Full of pride and joy, members and friends of Congregation Chasam Sopher celebrated the completed first phase of the restoration of the 150-year-old synagogue at 6 Clinton St. on Wednesday, Sept. 8 and the beginning of a 12-month writing of a new Torah scroll.

The gathering included government and business luminaries, rabbis of several Lower East Side Orthodox synagogues, neighborhood preservation advocates and long-time members of the congregation.

For Eugene Weiser, president of the congregation, whose late father Morris Weiser was responsible for reviving a dwindling group of worshippers 35 years ago, it was especially poignant.

“My father would have loved to see this,” he said, overcome for a moment with emotion, “Him and my brother are watching from upstairs.”

Hank Sopher, the developer who became Congregation Chasam Sopher’s main benefactor in 1976, recalled how he was inspired by Morris Weiser’s devotion. Sopher is funding the complete restoration of the synagogue, expected to be completed next year, and is also paying for the writing by hand of a new scroll.

Sopher said he had discovered that his family is descended from the 19th century rabbinical scholar Moshe Schreiber, for whom the congregation was named in 1891. Schreiber in German means “scribe,” which translates into Hebrew as Sopher. Moshe Schrieber was popularly known as Chasam Sopher.

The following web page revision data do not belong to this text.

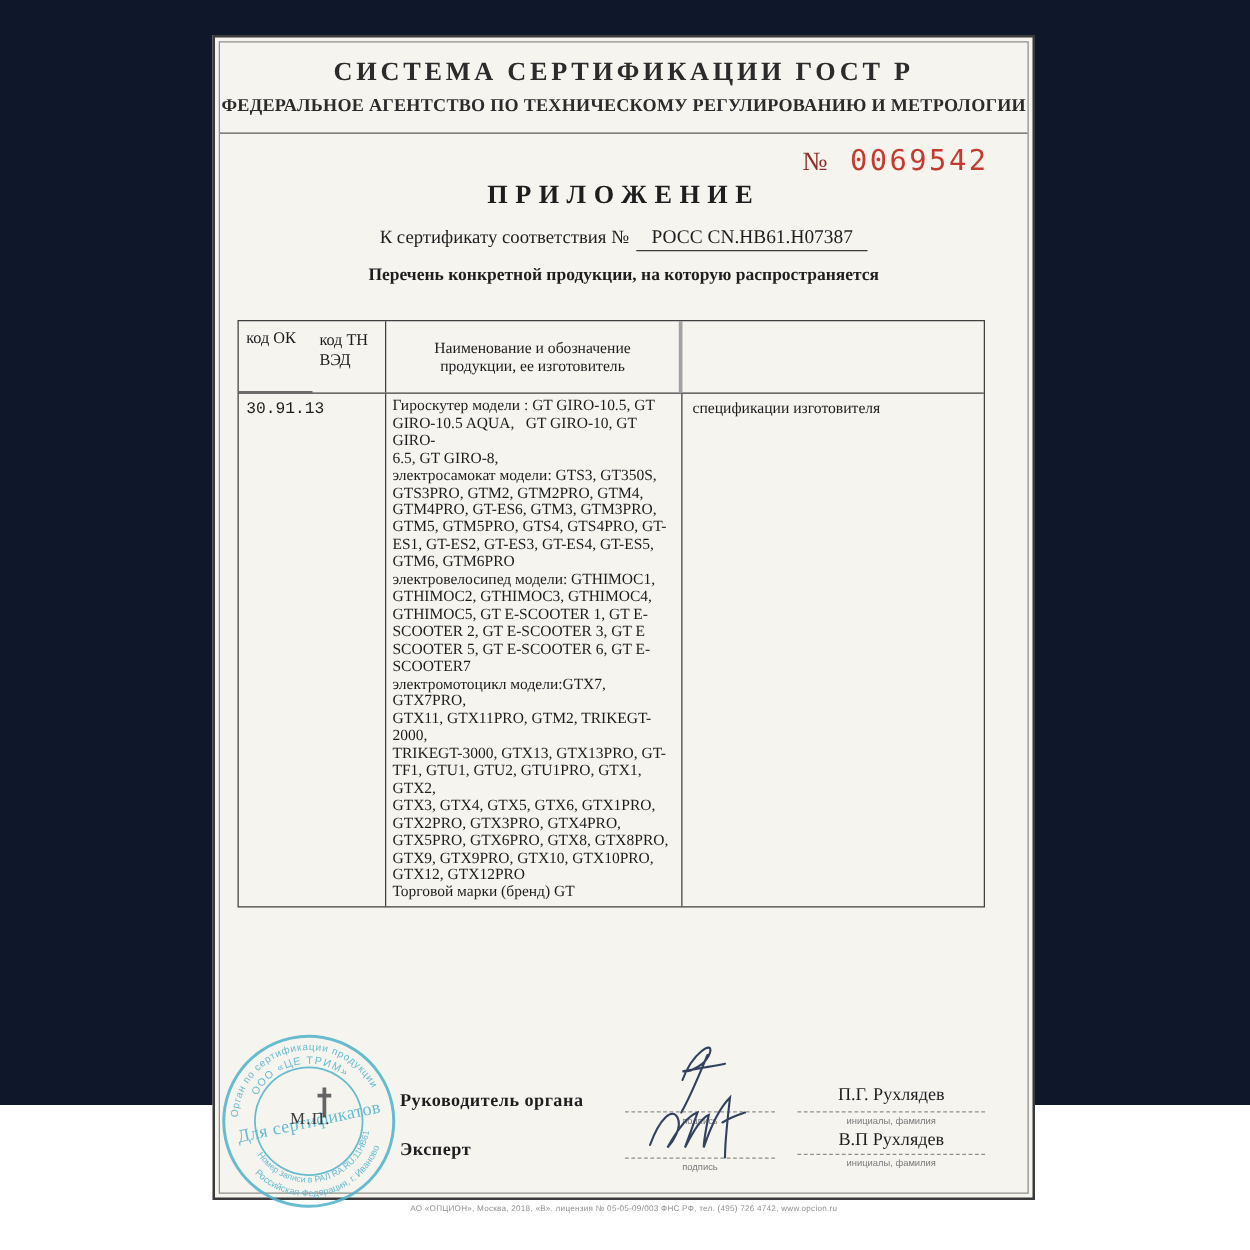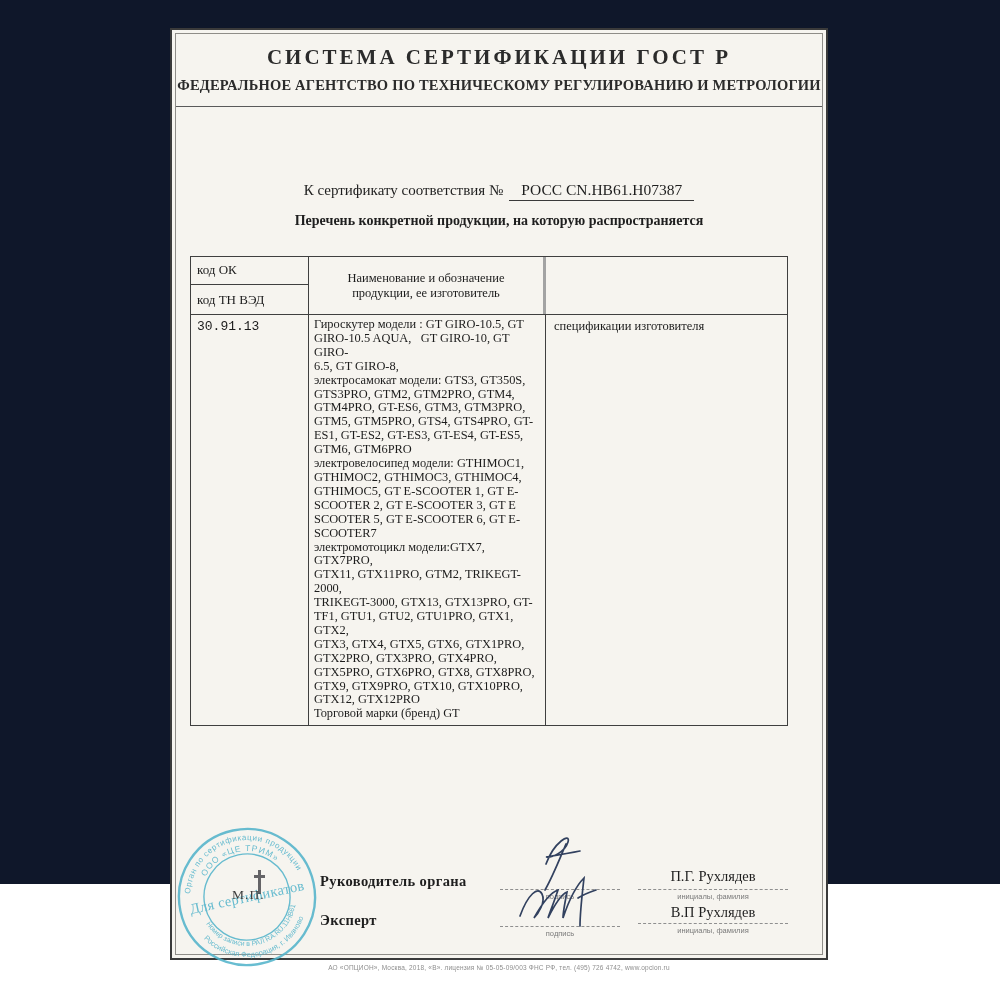--- a/index.html
+++ b/index.html
@@ -102,6 +102,7 @@
     <div class="agency-title">ФЕДЕРАЛЬНОЕ АГЕНТСТВО ПО ТЕХНИЧЕСКОМУ РЕГУЛИРОВАНИЮ И МЕТРОЛОГИИ</div>
     <div class="header-rule"></div>
 
+    <div class="form-number"><span class="nsign">№</span> <span class="digits">0069542</span></div>
 
 
     <div class="cert-line"><span>К сертификату соответствия №</span><span class="cert-no">РОСС CN.HB61.H07387</span></div>

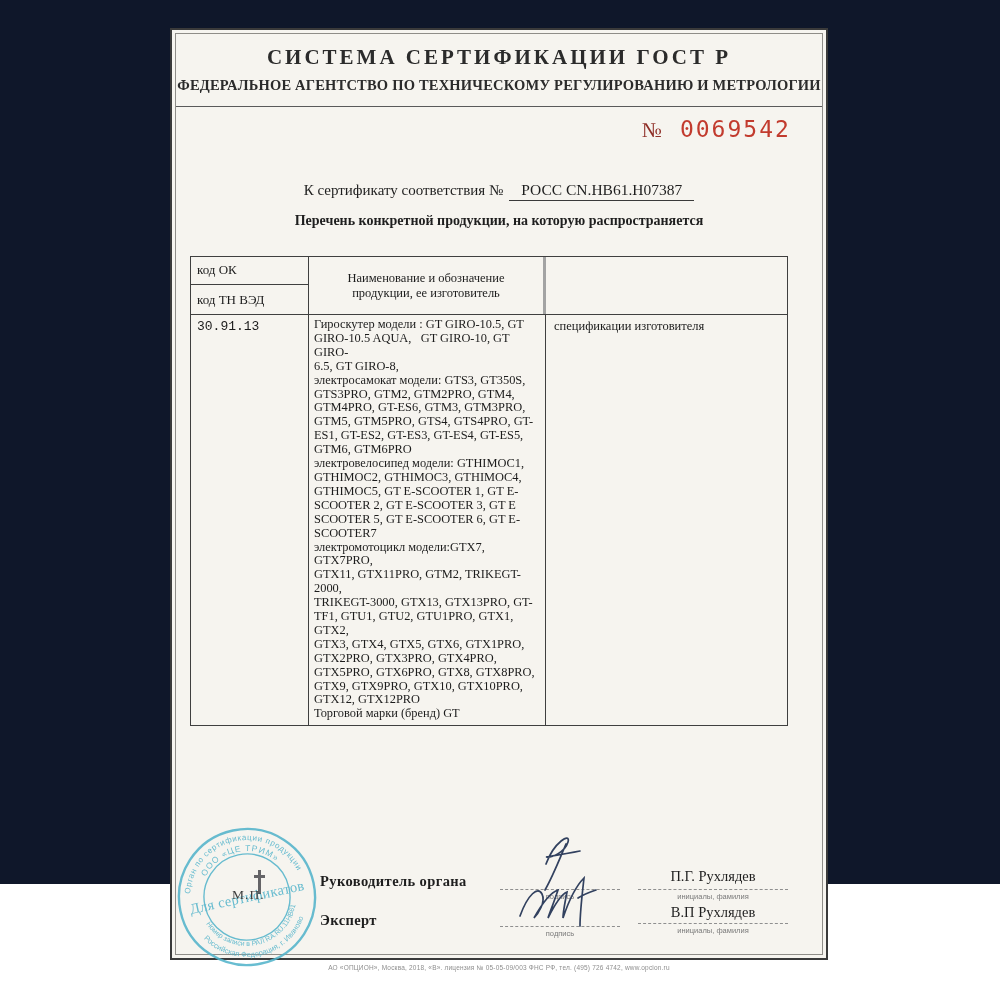--- a/index.html
+++ b/index.html
@@ -104,6 +104,7 @@
 
     <div class="form-number"><span class="nsign">№</span> <span class="digits">0069542</span></div>
 
+    <div class="appendix-title">ПРИЛОЖЕНИЕ</div>
 
     <div class="cert-line"><span>К сертификату соответствия №</span><span class="cert-no">РОСС CN.HB61.H07387</span></div>
 

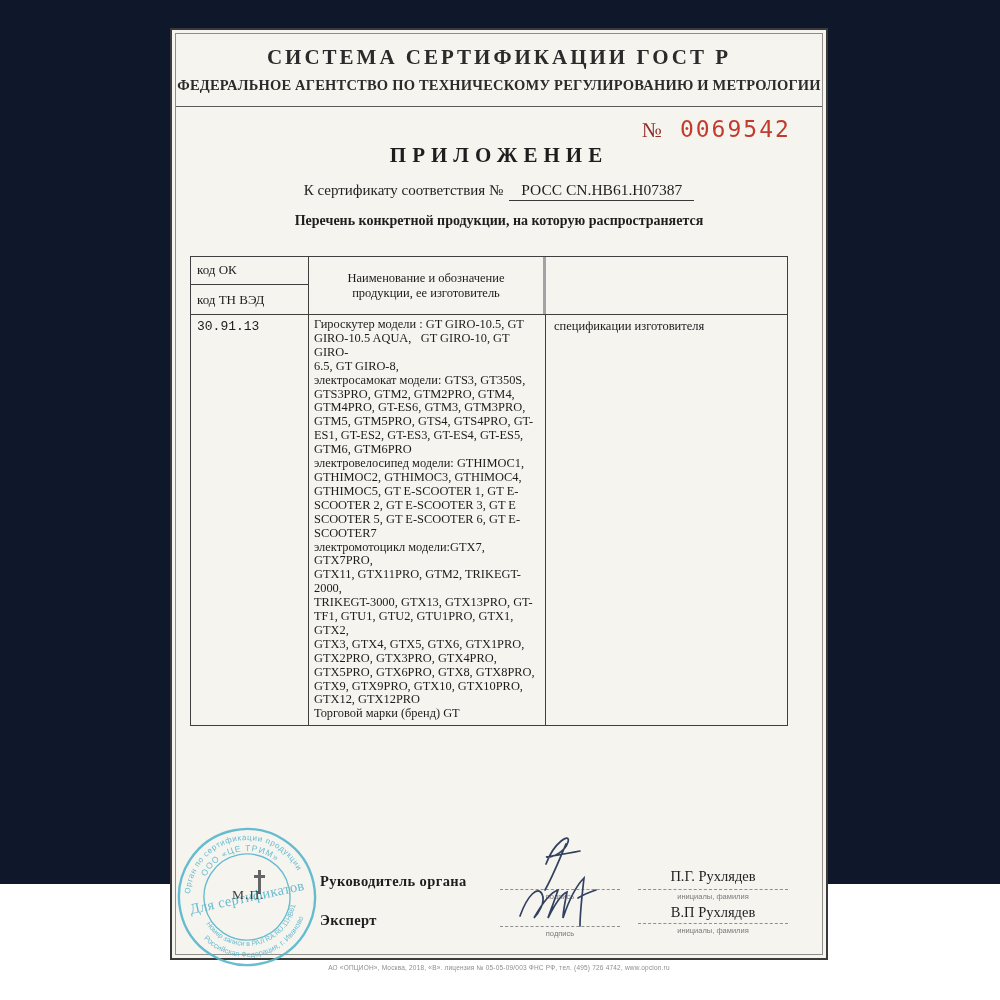--- a/index.html
+++ b/index.html
@@ -41,7 +41,7 @@
   .tbl { position:absolute; top:226px; left:18px; width:598px;
          border:1px solid #3f3f3f; color:#1c1c1c; }
   .tbl-header { display:flex; height:58px; border-bottom:1px solid #3f3f3f; }
-  .th-col1 { width:118px; border-right:1px solid #3f3f3f; display:flex; flex-direction:column; }
+  .th-col1 { width:118px; border-right:1px solid #3f3f3f; display:flex; flex-direction:row; }
   .th-col1-top { flex:1; border-bottom:1px solid #3f3f3f; padding:5px 0 0 6px; font-size:13px; }
   .th-col1-bottom { flex:1; padding:7px 0 0 6px; font-size:13px; }
   .th-col2 { width:237px; border-right:3px solid #a3a3a3; display:flex; align-items:center;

Originally built in 1853 by a German Reform Jewish congregation that moved Uptown in 1891, the Clinton St. building was then acquired by two orthodox congregations that merged to form Chasam Sopher.

Hank Sopher proudly told the gathering on Wednesday that even during the 1970s when the congregation was struggling and the building was decaying, the synagogue was secure. “We haven’t had a break-in in 35 years,” he said. “Partly because of our wonderful police, and partly because of the people who live here and watch out for the building because Chasam Sopher is such a respected part of the neighborhood.” For that reason, Sopher said, the restoration project will include an adjacent neighborhood park open to the public.

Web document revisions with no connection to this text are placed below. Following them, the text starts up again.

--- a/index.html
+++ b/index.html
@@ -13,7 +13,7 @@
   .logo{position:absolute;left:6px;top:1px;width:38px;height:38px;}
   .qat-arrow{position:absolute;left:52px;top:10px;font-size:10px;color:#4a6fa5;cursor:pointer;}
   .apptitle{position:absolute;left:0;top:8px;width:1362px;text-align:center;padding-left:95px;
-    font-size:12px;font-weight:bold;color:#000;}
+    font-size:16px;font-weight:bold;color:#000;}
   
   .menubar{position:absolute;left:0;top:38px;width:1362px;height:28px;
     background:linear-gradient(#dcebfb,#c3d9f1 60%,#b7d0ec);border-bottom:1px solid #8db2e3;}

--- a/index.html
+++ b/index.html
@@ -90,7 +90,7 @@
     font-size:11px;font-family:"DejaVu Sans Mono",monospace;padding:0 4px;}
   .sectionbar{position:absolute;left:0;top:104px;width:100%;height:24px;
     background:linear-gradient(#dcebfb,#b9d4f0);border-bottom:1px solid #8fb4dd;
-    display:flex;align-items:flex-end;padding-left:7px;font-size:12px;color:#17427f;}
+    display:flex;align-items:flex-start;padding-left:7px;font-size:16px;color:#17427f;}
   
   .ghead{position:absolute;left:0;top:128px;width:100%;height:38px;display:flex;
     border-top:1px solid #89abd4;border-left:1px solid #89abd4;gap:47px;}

Irma Lobell, a resident of Penn South in Chelsea, became involved with the congregation because she worked for Hank Sopher 35 years ago when the synagogue was struggling. “Morris Weiser used to pull them off the street for a minyan [a quorum of 10 men required for a service],” she recalled, adding that Eugene Weiser was his father’s constant companion.

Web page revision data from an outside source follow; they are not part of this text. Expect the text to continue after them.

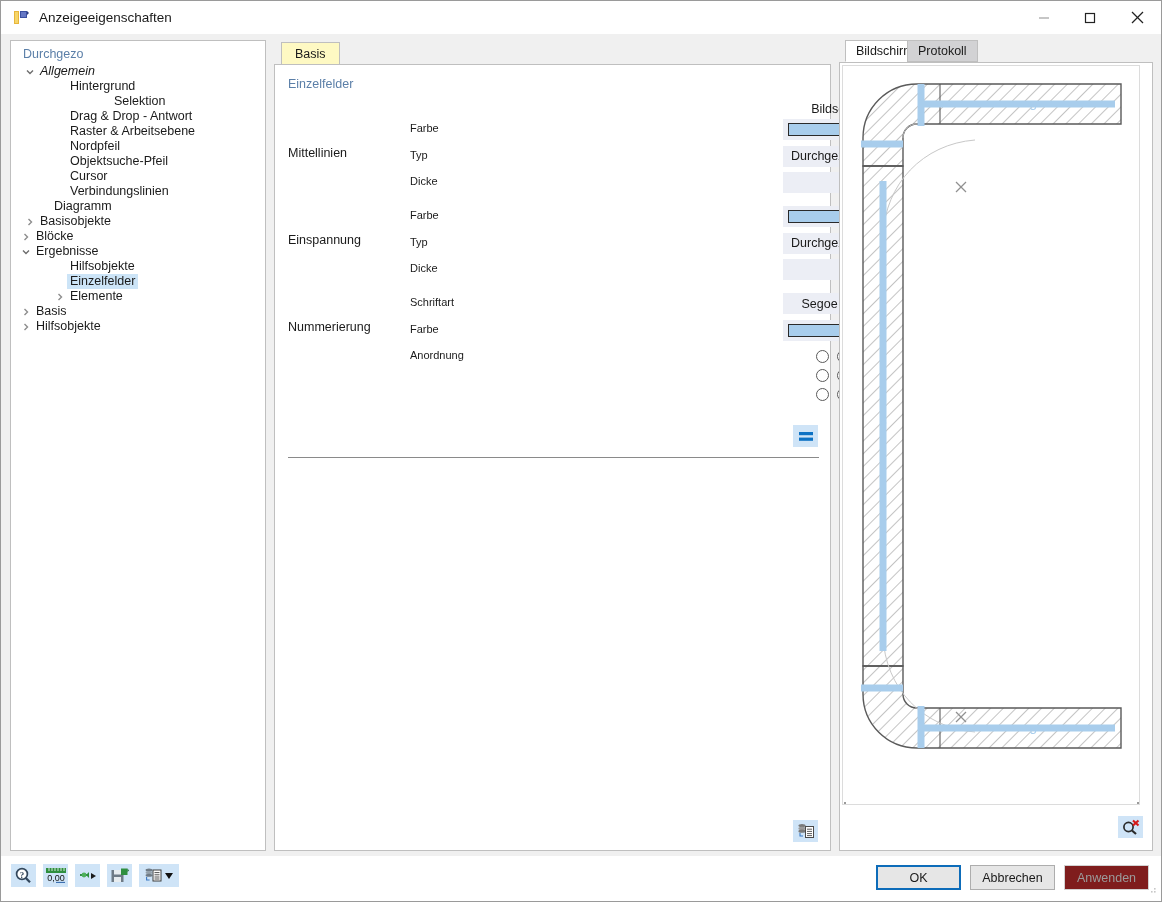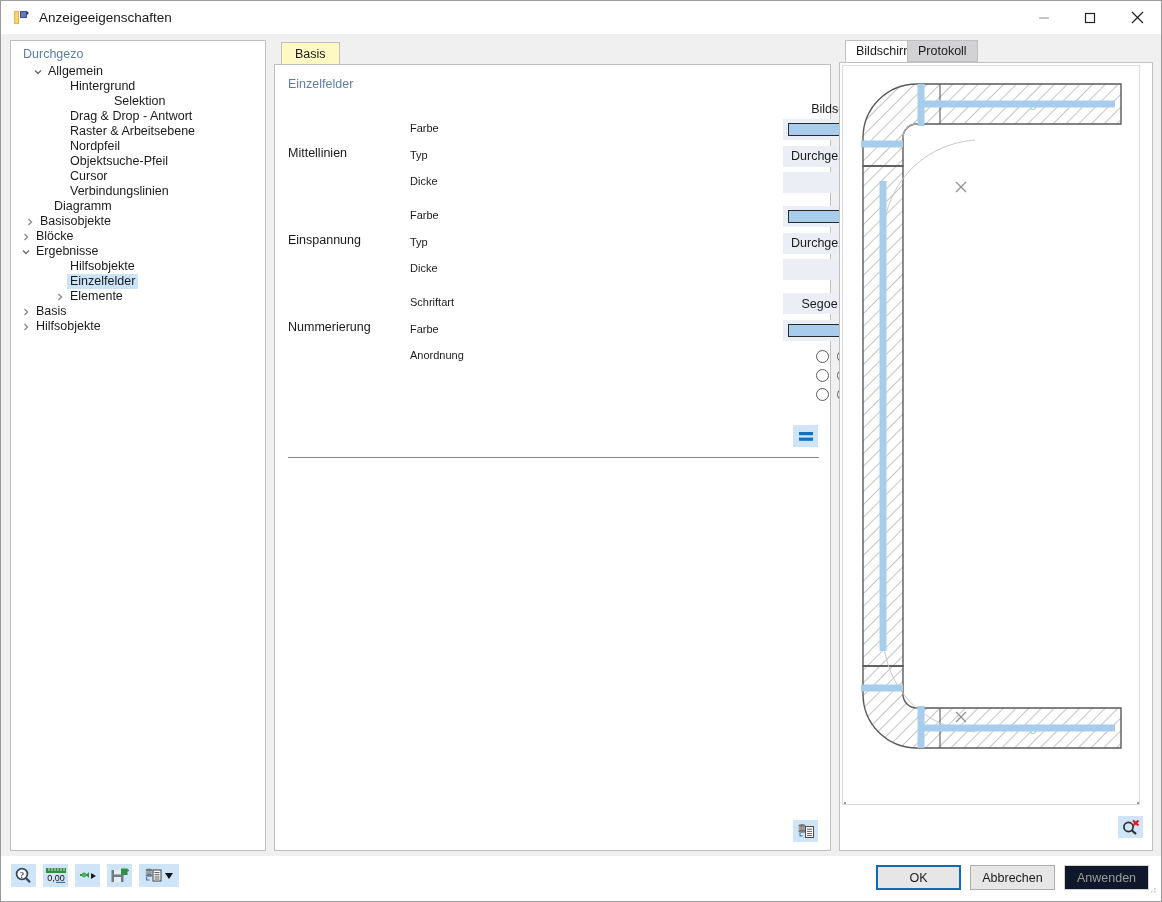--- a/index.html
+++ b/index.html
@@ -263,7 +263,7 @@
     <div class="sidebar">
       <div class="kategorie-hdr">Durchgezo</div>
       <div class="tree" id="tree">
-          <div class="tnode" style="padding-left: 20px;">
+          <div class="tnode" style="padding-left: 12px; font-style: italic;">
             <span class="tw">
               <svg width="10" height="10" viewBox="0 0 10 10">
                 <path d="M2 3.5 L5 6.5 L8 3.5" fill="none" stroke="#6d6d6d" stroke-width="1.4"></path>

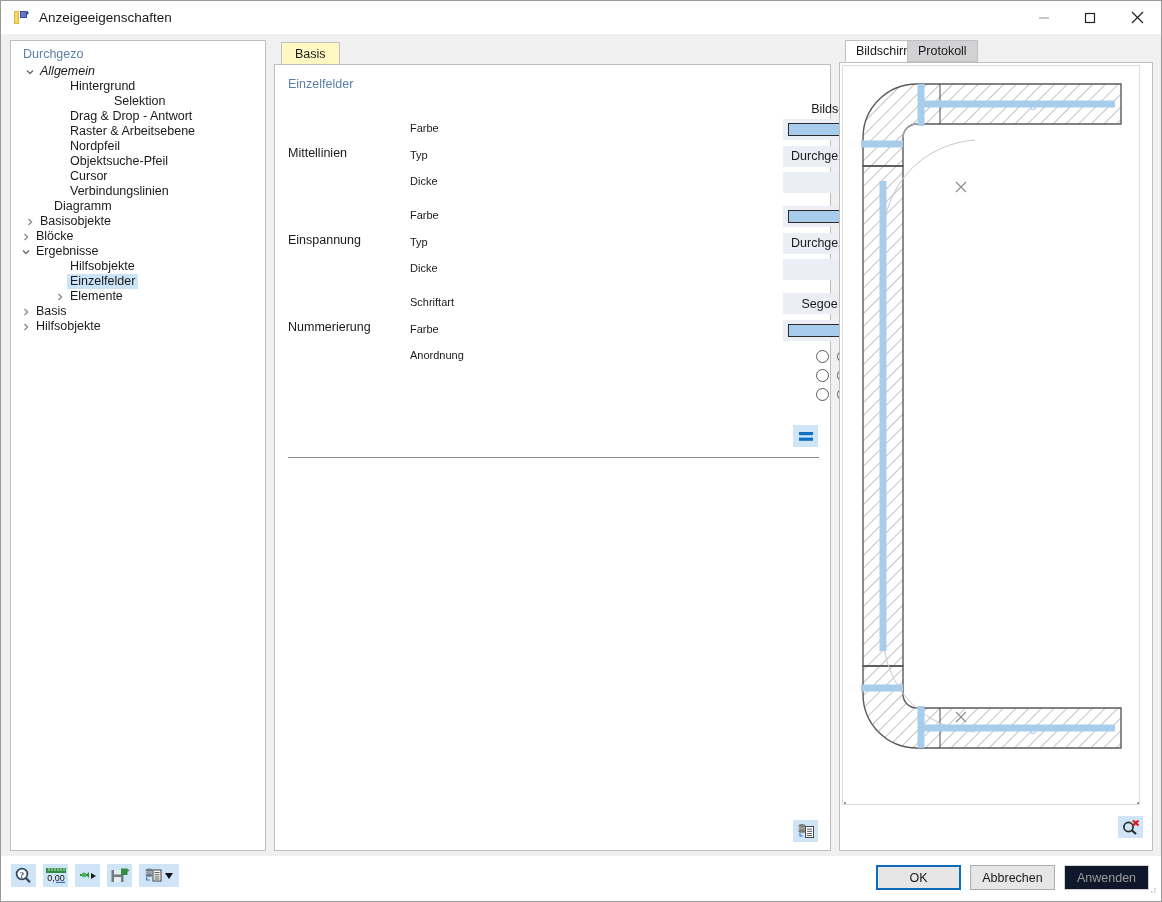--- a/index.html
+++ b/index.html
@@ -219,7 +219,7 @@
     color: #1a1a1a;
   }
   .btn.primary { background: #e6e6e6; border: 2px solid #0d6cb9; }
-  .btn.disabled { color: #9b9b9b; background: #0f172a; border-color: #d2d2d2; text-align: right; }
+  .btn.disabled { color: #9b9b9b; background: #7f1d1d; border-color: #d2d2d2; text-align: right; }
   .grip { position: absolute; right: 4px; bottom: 3px; opacity: .55; }
 </style>
 </head>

Rabbi Azriel Siff conducts daily prayers at the synagogue where minyans are always on hand these days. Siff introduced Rabbi Shmuel Wolfman, the sopher (scribe) who will write the scroll which will be used in services at the synagogue.

Wolfman, 54, a father of seven children and grandfather of three, lives in Manhattan and is one of about 60 sophers in the U.S. and about 300 in the world. A secular Jew born in Russia, Wolfman emigrated at the age of 20 to Israel with his wife.

“I didn’t know anything about religion,” he recalled. “I wanted to go to Calcutta to study yoga, but it took three years for exit visas and by that time we had a baby, so we went to Israel,” he said. In Jerusalem, he met a Russian-speaking rabbi, Yitzchak Zilber, who influenced him. To learn a trade to support his family, he apprenticed himself to a great Jewish calligrapher, Rabbi Abraham Snee.

Wolfman said he became interested in the craft of the sopher “because of its beauty — its energy.”

The scroll of the first five books of the Bible is written according to rules proscribed by oral tradition. The ink is made from the outer bark of a wasp’s nest, the quill from a goose or turkey feather. “Mostly turkey because goose quills are hard to find,” said Wolfman. The velum upon which it is written is made from the skin of a calf slaughtered for food.

Wolfman will do the writing in the downstairs sanctuary of the building for several hours each day except for the Sabbath and holidays. The synagogue will be open to people who want to see scribe writing the scroll. Visitors who want one of the 304,805 letters of the Torah inked in their honor will be asked for donations, which will go towards the restoration of the 1853 building.

The celebration on Wednesday attracted such luminaries as Assembly Speaker Sheldon Silver, District Attorney Robert Morgenthau, City Councilmember Alan Gerson, Assemblymember Richard Brodsky of Westchester, Judge Jerome M. Becker and Howard Rubenstein, founder of Rubenstein Associates.